*** DATA FOR PROCESSING ***

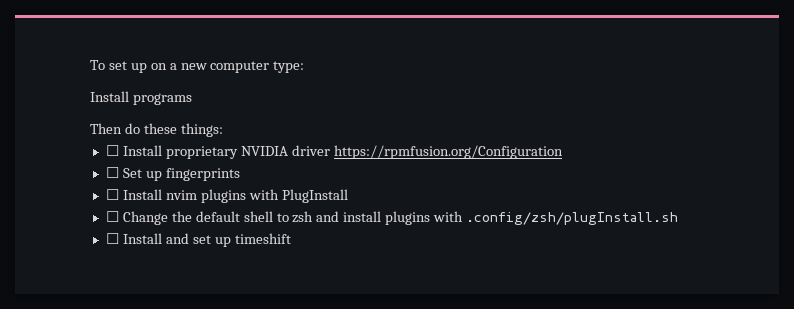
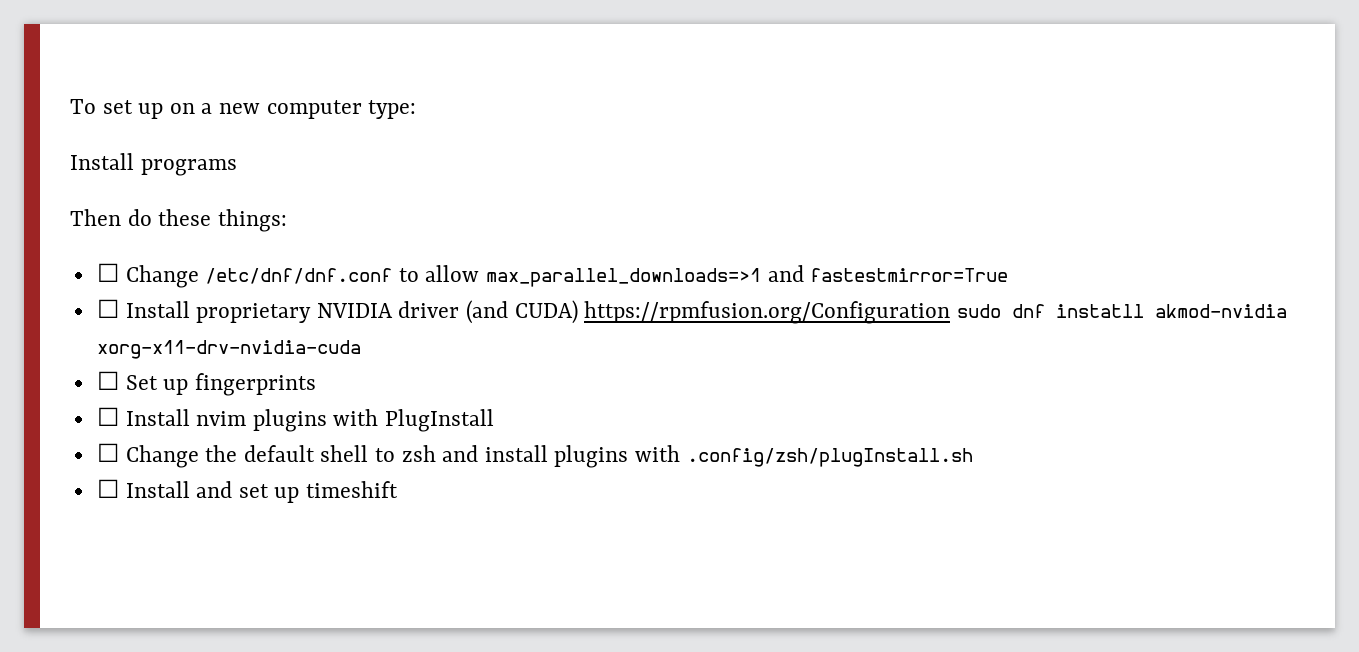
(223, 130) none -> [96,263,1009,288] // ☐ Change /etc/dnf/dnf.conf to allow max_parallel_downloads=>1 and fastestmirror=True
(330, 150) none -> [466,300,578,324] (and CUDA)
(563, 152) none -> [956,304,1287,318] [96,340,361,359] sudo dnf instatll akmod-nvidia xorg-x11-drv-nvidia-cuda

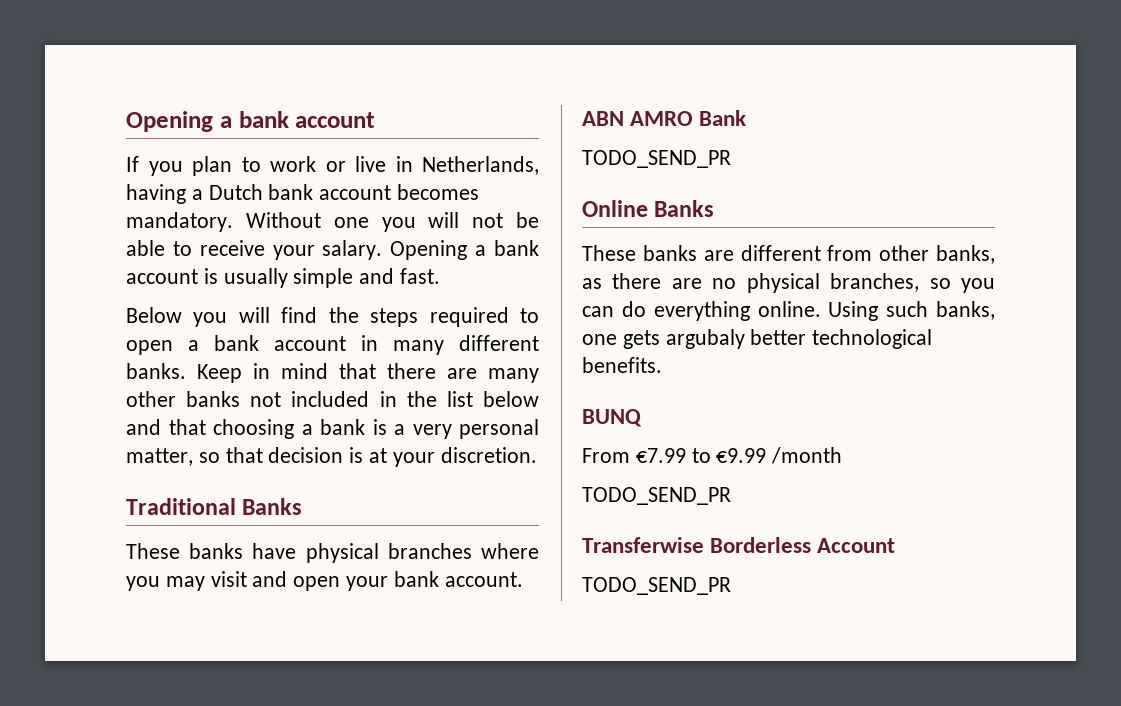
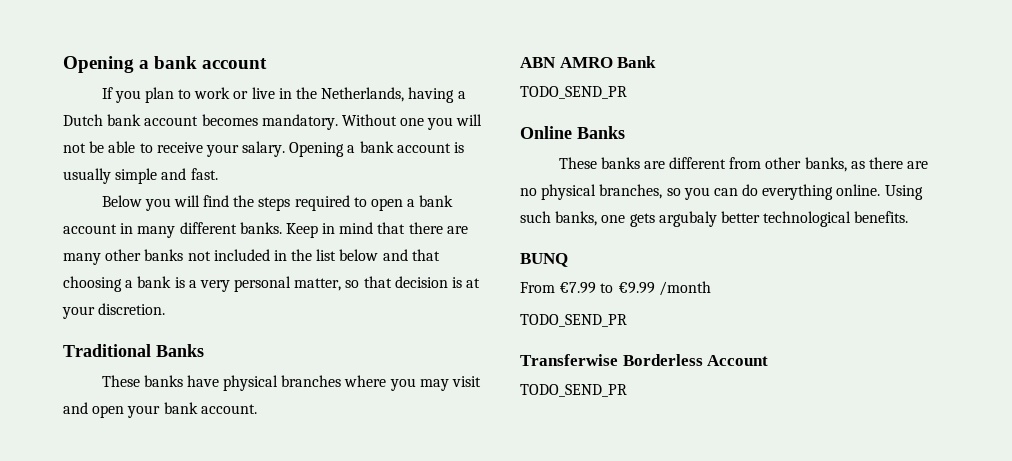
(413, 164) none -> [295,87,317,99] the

*** End of DATA FOR PROCESSING ***
*** DATA FOR PROCESSING ***

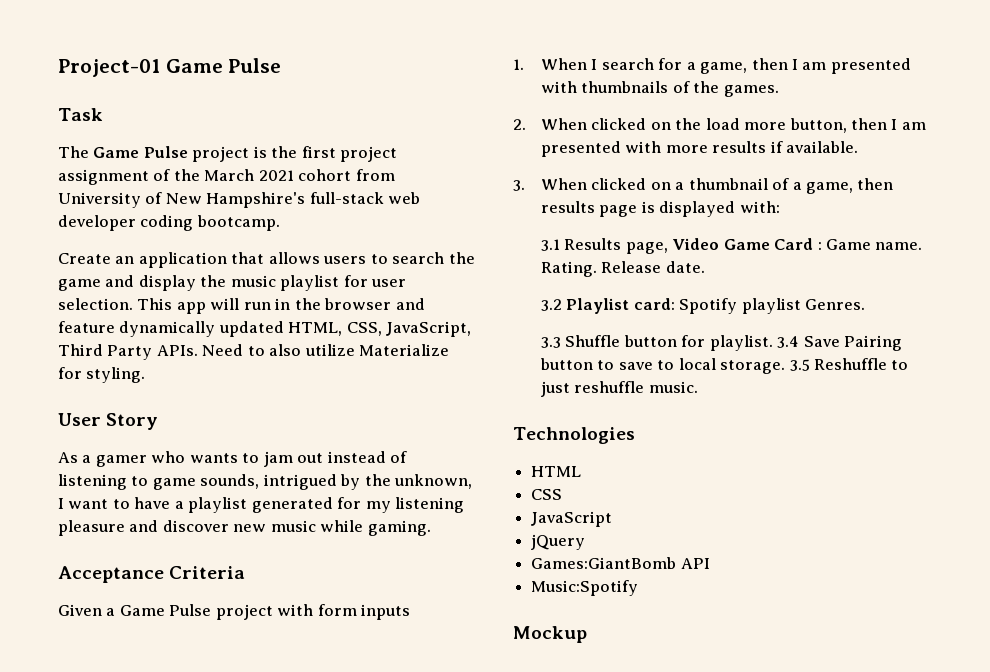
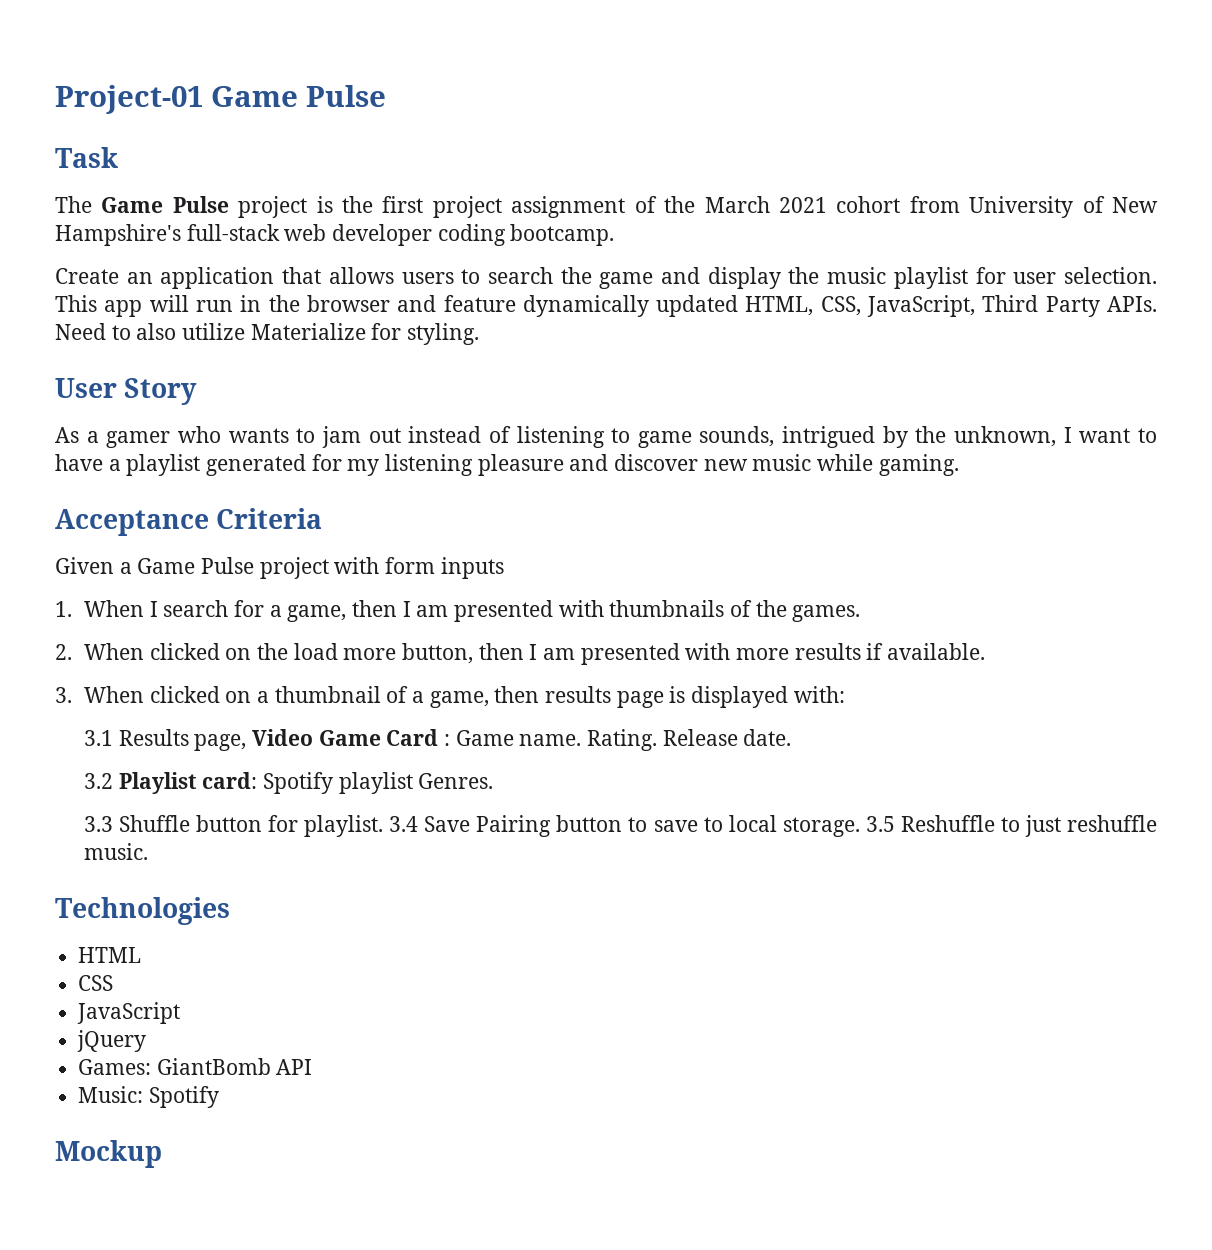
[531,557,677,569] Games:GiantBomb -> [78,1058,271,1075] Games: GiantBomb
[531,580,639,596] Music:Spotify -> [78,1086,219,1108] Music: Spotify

*** End of DATA FOR PROCESSING ***
*** DATA FOR PROCESSING ***

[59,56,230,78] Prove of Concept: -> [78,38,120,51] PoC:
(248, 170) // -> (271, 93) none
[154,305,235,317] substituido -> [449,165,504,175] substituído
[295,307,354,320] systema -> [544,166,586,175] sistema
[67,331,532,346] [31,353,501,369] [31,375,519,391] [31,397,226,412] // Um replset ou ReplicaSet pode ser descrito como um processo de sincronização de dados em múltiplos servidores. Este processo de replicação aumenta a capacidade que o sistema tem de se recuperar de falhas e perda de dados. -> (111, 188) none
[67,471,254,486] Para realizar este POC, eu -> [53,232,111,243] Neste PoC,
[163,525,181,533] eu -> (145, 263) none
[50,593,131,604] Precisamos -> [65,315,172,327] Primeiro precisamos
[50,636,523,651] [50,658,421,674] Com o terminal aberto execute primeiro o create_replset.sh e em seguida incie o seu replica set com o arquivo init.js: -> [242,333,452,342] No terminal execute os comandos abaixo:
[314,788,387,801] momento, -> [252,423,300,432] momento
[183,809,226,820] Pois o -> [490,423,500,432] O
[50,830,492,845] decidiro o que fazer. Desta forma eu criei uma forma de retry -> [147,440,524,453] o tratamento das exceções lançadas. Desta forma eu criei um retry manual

*** End of DATA FOR PROCESSING ***

Output exactly those lines of the data above that run from the line with "(223, 130) none" up to and including the line with "(413, 164) none -> [295,87,317,99] the". No pictures go in.

*REPLY*.
(223, 130) none -> [96,263,1009,288] // ☐ Change /etc/dnf/dnf.conf to allow max_parallel_downloads=>1 and fastestmirror=True
(330, 150) none -> [466,300,578,324] (and CUDA)
(563, 152) none -> [956,304,1287,318] [96,340,361,359] sudo dnf instatll akmod-nvidia xorg-x11-drv-nvidia-cuda

(413, 164) none -> [295,87,317,99] the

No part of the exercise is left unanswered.